Hasil uji lab yang dilakukan Pemerintah Kota Samarinda membuktikan bahwa BBM tersebut mengandung zat berbahaya yang berpotensi merusak kendaraan.
Wali Kota Samarinda, Andi Harun, mengungkapkan bahwa laporan masyarakat yang sempat viral di media sosial mendapat perhatian serius.

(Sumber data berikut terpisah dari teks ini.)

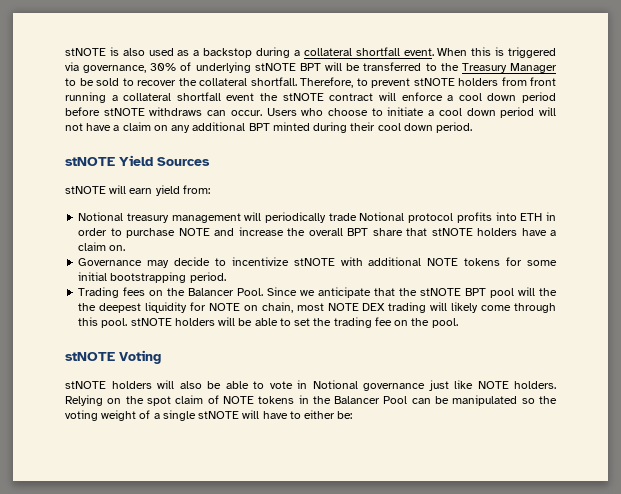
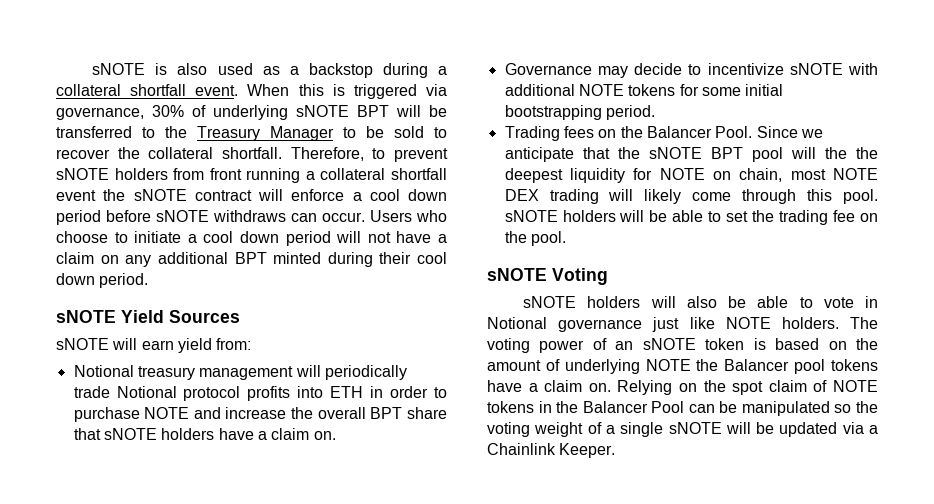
[65,48,106,56] stNOTE -> [92,63,146,75] sNOTE
[254,63,296,71] stNOTE -> [296,105,349,117] sNOTE
[413,78,455,86] stNOTE -> [56,168,109,180] sNOTE
[282,93,324,101] stNOTE -> [133,189,187,201] sNOTE
[103,108,145,116] stNOTE -> [156,210,209,222] sNOTE
[65,157,115,166] stNOTE -> [56,310,116,323] sNOTE
[65,186,106,194] stNOTE -> [56,338,109,350] sNOTE
[431,228,473,236] stNOTE -> [103,428,157,440] sNOTE
[293,258,335,266] stNOTE -> [789,63,843,75] sNOTE
[420,288,462,296] stNOTE -> [648,147,702,159] sNOTE
[130,318,172,326] stNOTE -> [504,210,558,222] sNOTE
[65,352,115,361] stNOTE -> [487,268,547,281] sNOTE
[65,381,106,389] stNOTE -> [523,296,577,308] sNOTE
(556, 385) none -> [850,317,878,329] [487,338,879,353] [487,359,878,374] [487,380,611,392] The voting power of an sNOTE token is based on the amount of underlying NOTE the Balancer pool tokens have a claim on.
[198,410,353,419] stNOTE will have to either be: -> [668,422,879,437] [487,443,616,458] sNOTE will be updated via a Chainlink Keeper.

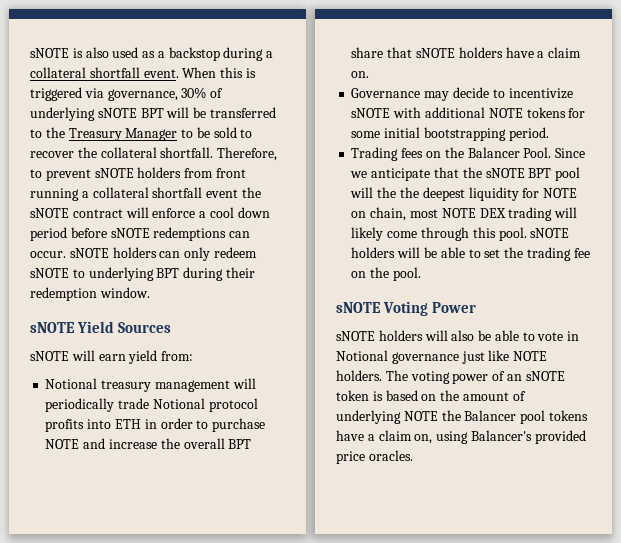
[213,210,286,222] withdraws -> [153,227,227,241] redemptions
[370,210,447,222] [56,231,448,246] [56,252,447,267] [56,273,149,288] Users who choose to initiate a cool down period will not have a claim on any additional BPT minted during their cool down period. -> [69,247,257,261] [30,267,255,281] [30,287,150,301] sNOTE holders can only redeem sNOTE to underlying BPT during their redemption window.
(608, 276) none -> [432,302,477,313] Power
[588,380,878,395] [487,401,878,416] [487,422,879,437] [487,443,616,458] on. Relying on the spot claim of NOTE tokens in the Balancer Pool can be manipulated so the voting weight of a single sNOTE will be updated via a Chainlink Keeper. -> [414,430,586,444] [336,450,413,464] on, using Balancer's provided price oracles.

Meski hasil uji dari Pertamina menyebutkan bahwa BBM di tangki T-05 Terminal Pertamina serta SPBU Slamet Riyadi dan APT Pranoto memenuhi standar, namun kenyataan di lapangan menunjukkan hal sebaliknya.
“Untuk menjawab keresahan publik, kami minta Politeknik Negeri Samarinda melakukan pengujian independen terhadap sampel BBM dari kendaraan warga yang terdampak,” ujar Andi, dalam konferensi pers di Balai Kota pada Senin 5 Mei 2025.

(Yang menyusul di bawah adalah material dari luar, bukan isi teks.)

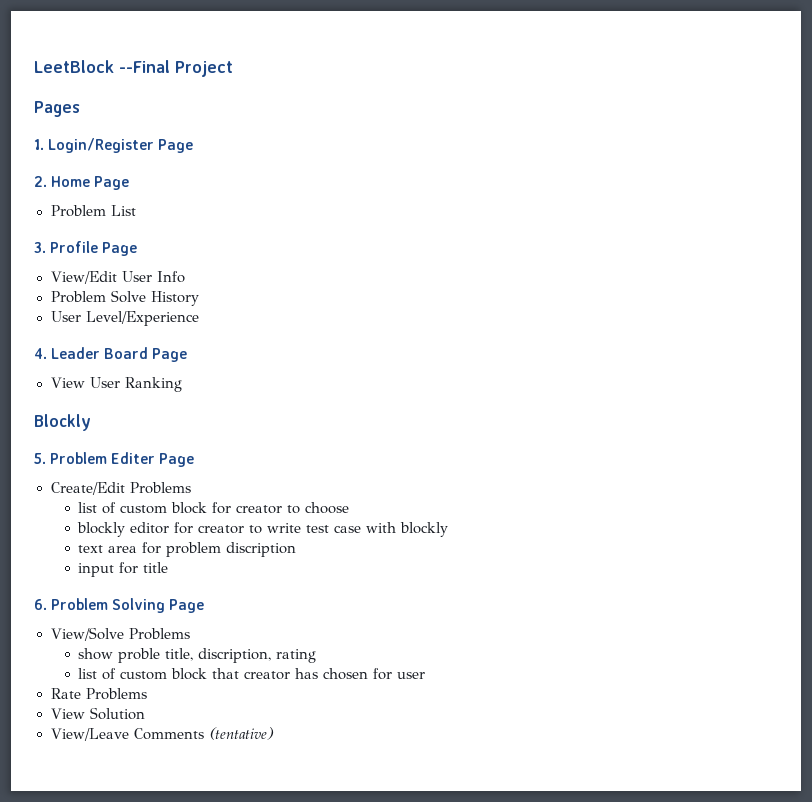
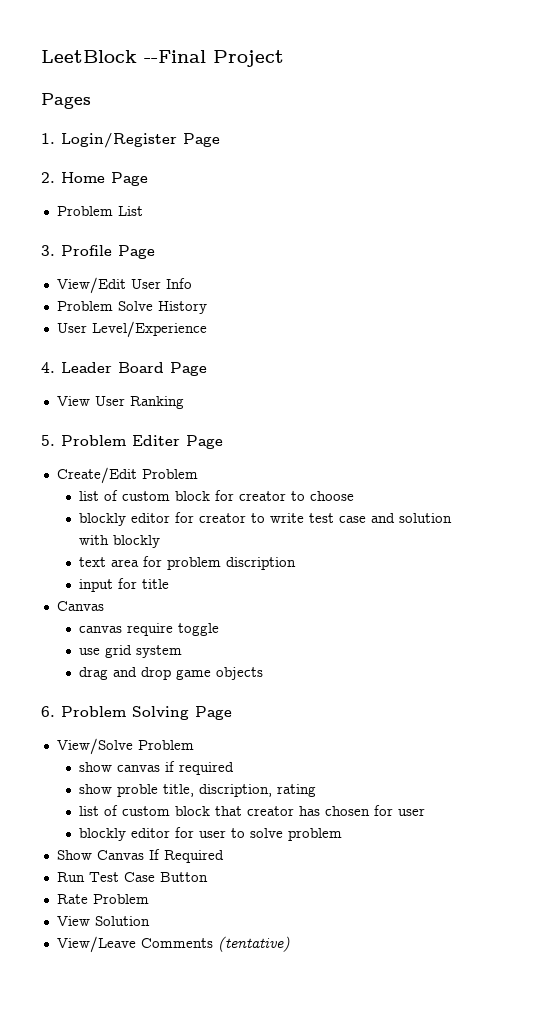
[34,414,91,431] // Blockly -> (184, 402) none
[129,482,191,494] Problems -> [141,469,198,479] Problem
(362, 529) none -> [371,513,453,523] and solution
(169, 567) none -> [56,601,104,611] [79,623,220,636] [79,645,183,658] [79,667,264,680] // Canvas // canvas require toggle // use grid system // drag and drop game objects
[128,628,190,640] Problems -> [137,740,194,750] [79,761,235,775] Problem // show canvas if required
(426, 675) none -> [79,827,343,841] [56,849,224,863] [56,872,208,882] // blockly editor for user to solve problem // Show Canvas If Required // Run Test Case Button
[85,688,147,700] Problems -> [92,894,149,904] Problem

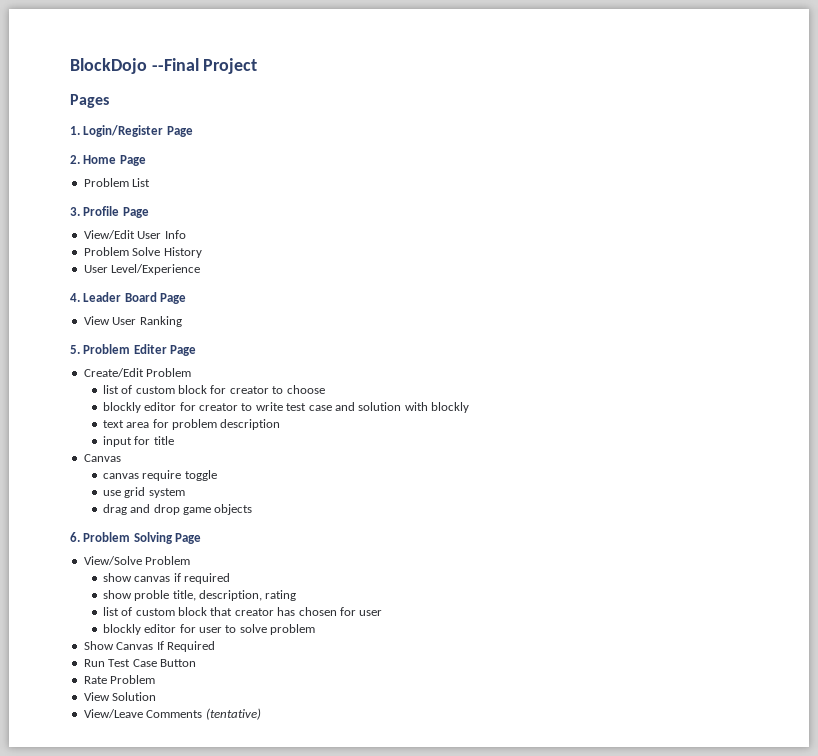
[41,50,137,63] LeetBlock -> [70,58,147,74] BlockDojo
[226,557,297,570] discription -> [220,419,281,430] description
[199,784,273,797] discription, -> [199,590,263,601] description,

Ia menerangkan tiga sampel yang diuji menunjukkan angka oktan (RON) di bawah standar Pertamax, dengan nilai terendah 86,7. Tak hanya itu, kandungan timbal, air, aromatik, dan benzena juga melampaui ambang batas aman.
Bahkan, menurut uji lab ditemukan jejak logam berat seperti timah dan rhenium, serta senyawa polimer kompleks yang berpotensi merusak sistem injeksi bahan bakar.
Polimer seperti polyethylene dan polystyrene, yang terbentuk akibat reaksi oksidasi bahan bakar, menyebabkan pembentukan gum (getah) yang menyumbat filter kendaraan.
“Hasil uji ini juga sudah divalidasi oleh beberapa lembaga di luar Kalimantan. Tapi, untuk sementara belum bisa kami buka semuanya ke publik,” jelas Andi.
Ia menambahkan bahwa Pemkot tidak akan berspekulasi soal siapa yang bertanggung jawab. Seluruh data dan hasil uji diserahkan kepada aparat penegak hukum untuk diproses lebih lanjut.